Wherever a line in the data holds the word "date", pull that line out.

DATA PROVIDED:
^^^^^^^^

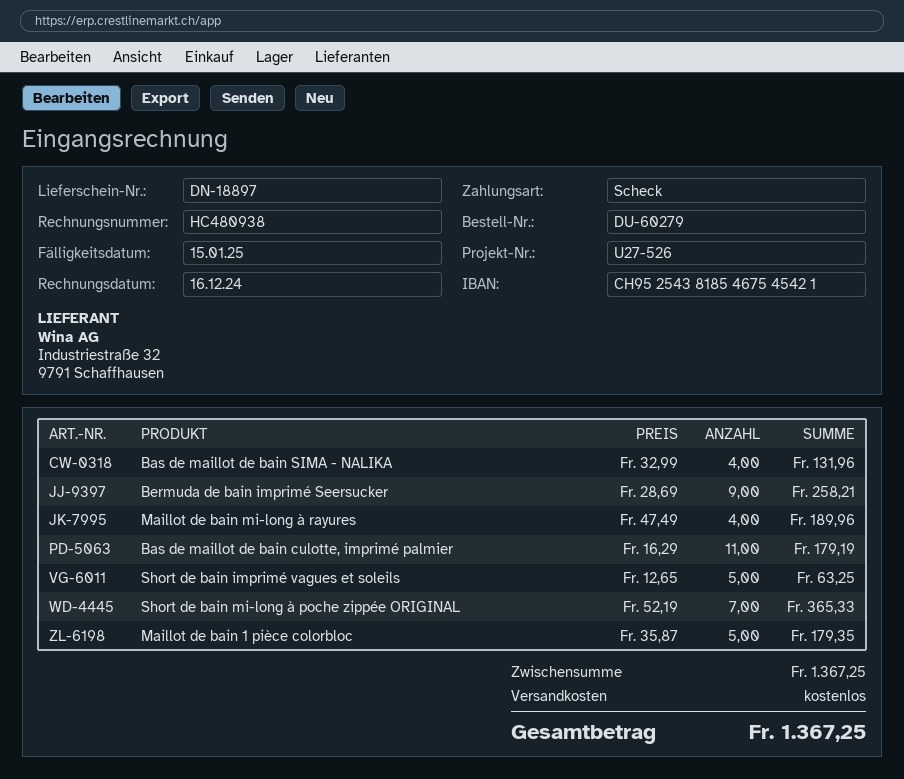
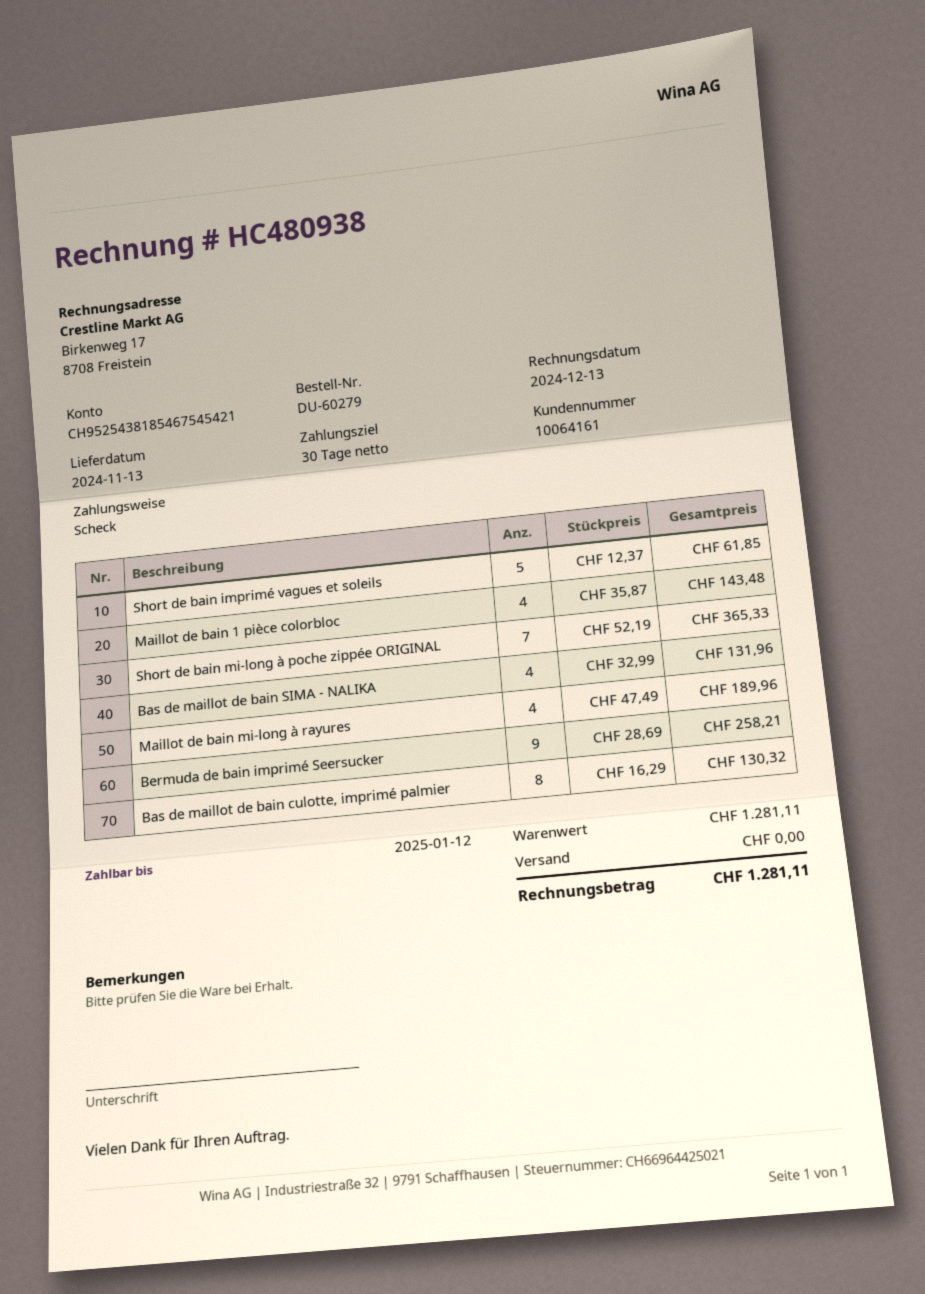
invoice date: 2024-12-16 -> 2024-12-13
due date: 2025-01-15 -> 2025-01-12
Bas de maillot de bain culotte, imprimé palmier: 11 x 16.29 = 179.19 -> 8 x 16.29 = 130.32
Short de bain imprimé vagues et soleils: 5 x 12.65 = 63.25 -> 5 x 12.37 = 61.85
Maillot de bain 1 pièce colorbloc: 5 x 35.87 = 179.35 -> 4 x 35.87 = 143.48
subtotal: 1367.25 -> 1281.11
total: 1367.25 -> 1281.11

^^^^^^^^

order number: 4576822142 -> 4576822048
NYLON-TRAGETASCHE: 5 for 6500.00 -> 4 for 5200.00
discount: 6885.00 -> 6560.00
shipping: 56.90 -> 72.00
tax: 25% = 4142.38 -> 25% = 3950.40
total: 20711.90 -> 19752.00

^^^^^^^^

REPLY TO THE EXERCISE:
invoice date: 2024-12-16 -> 2024-12-13
due date: 2025-01-15 -> 2025-01-12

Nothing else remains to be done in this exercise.